=== Data extract ===

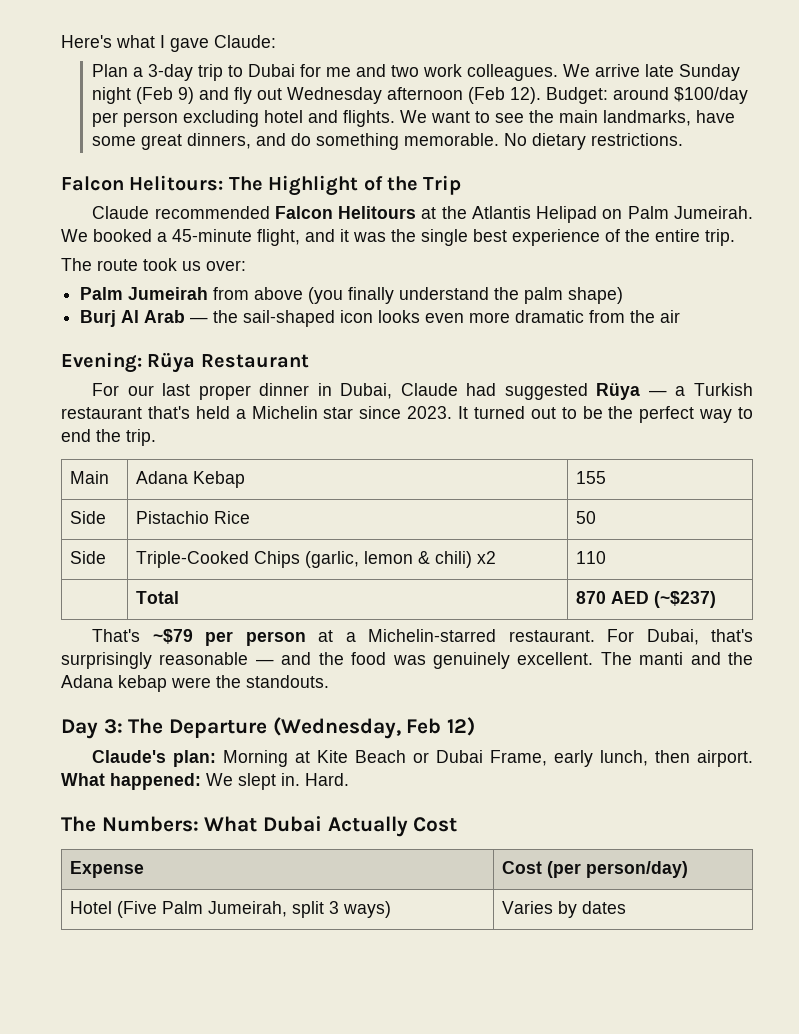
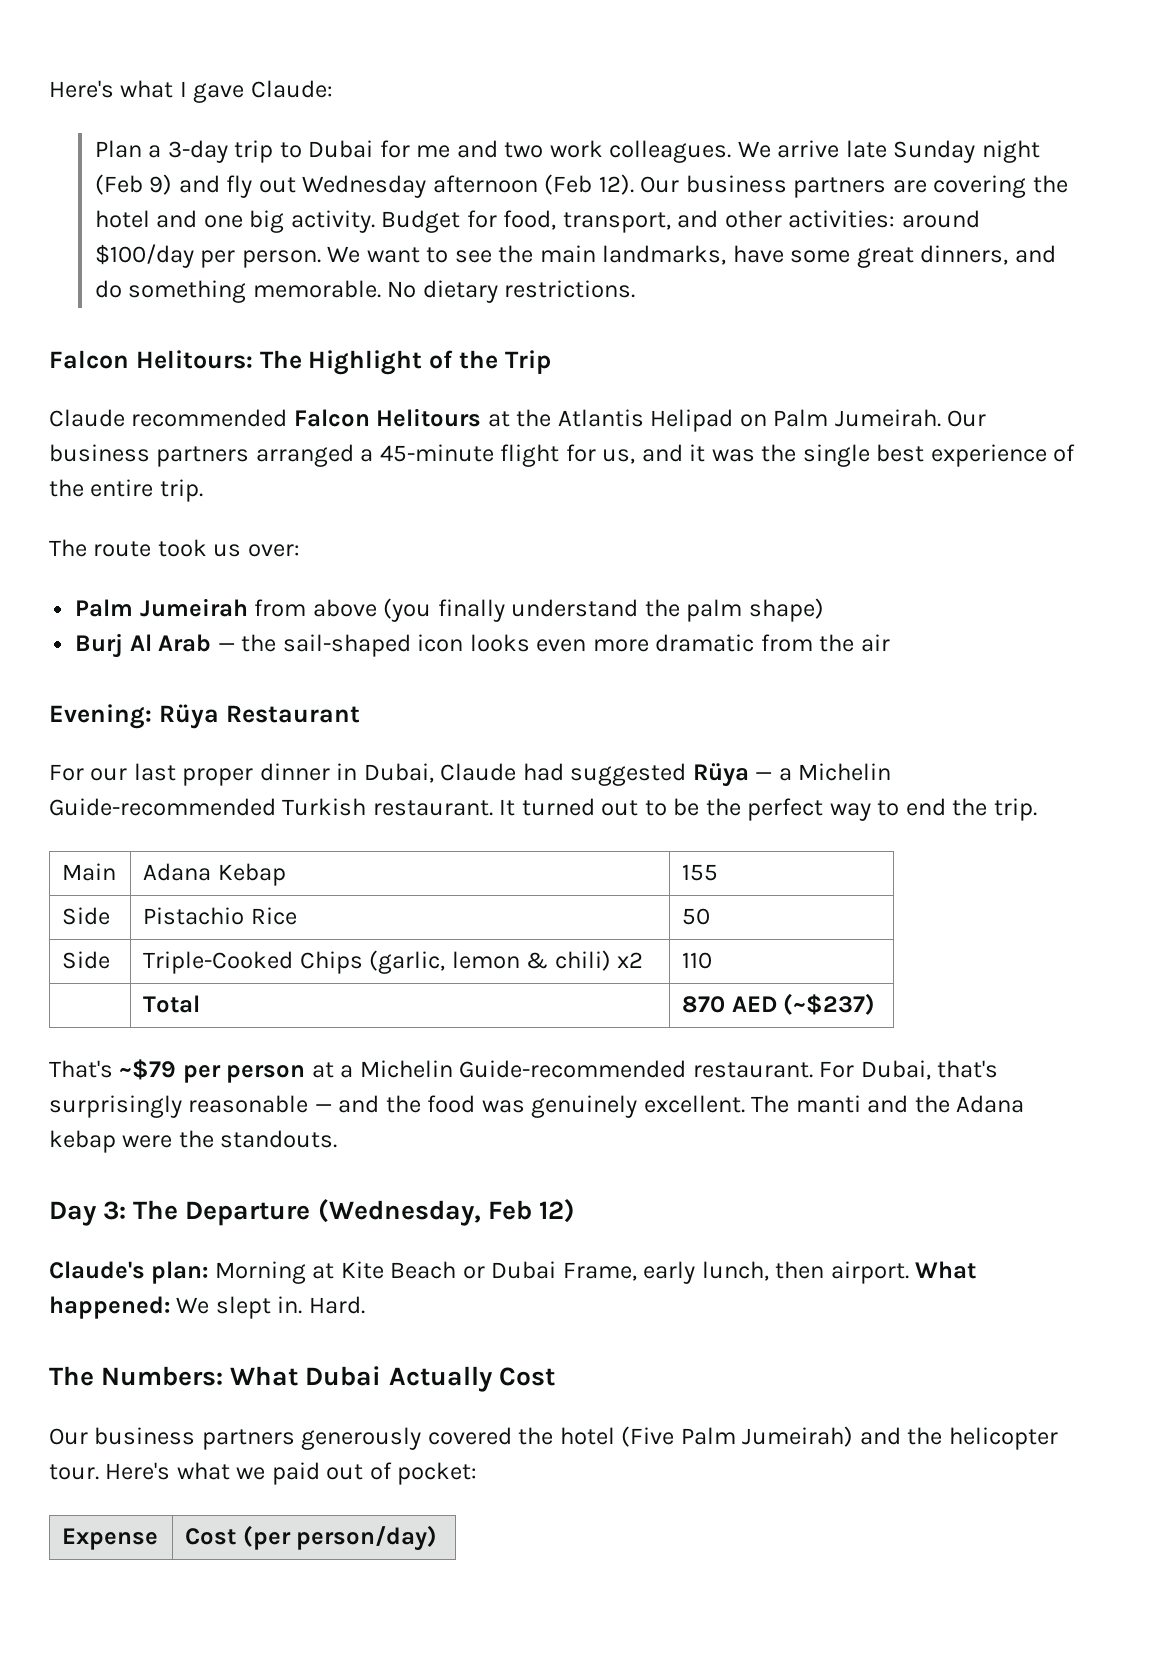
- Budget: around $100/day per person excluding hotel and flights.
+ Our business partners are covering the hotel and one big activity. Budget for food, transport, and other activities: around $100/day per person.
- We booked a 45-minute flight, and it was the single best experience of the entire trip.
+ Our business partners arranged a 45-minute flight for us, and it was the single best experience of the entire trip.
- For our last proper dinner in Dubai, Claude had suggested Rüya — a Turkish restaurant that's held a Michelin star since 2023.
+ For our last proper dinner in Dubai, Claude had suggested Rüya — a Michelin Guide-recommended Turkish restaurant.
- That's ~$79 per person at a Michelin-starred restaurant.
+ That's ~$79 per person at a Michelin Guide-recommended restaurant.
+ Our business partners generously covered the hotel (Five Palm Jumeirah) and the helicopter tour. Here's what we paid out of pocket:
  Expense | Cost (per person/day)
- Hotel (Five Palm Jumeirah, split 3 ways) | Varies by dates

===

Task goal: Reprint exactly the lines above that start at the one with "- That's ~$79" and end at the one with "Expense | Cost (per person/day)", keeping both and adding none.

Exercise output:
- That's ~$79 per person at a Michelin-starred restaurant.
+ That's ~$79 per person at a Michelin Guide-recommended restaurant.
+ Our business partners generously covered the hotel (Five Palm Jumeirah) and the helicopter tour. Here's what we paid out of pocket:
  Expense | Cost (per person/day)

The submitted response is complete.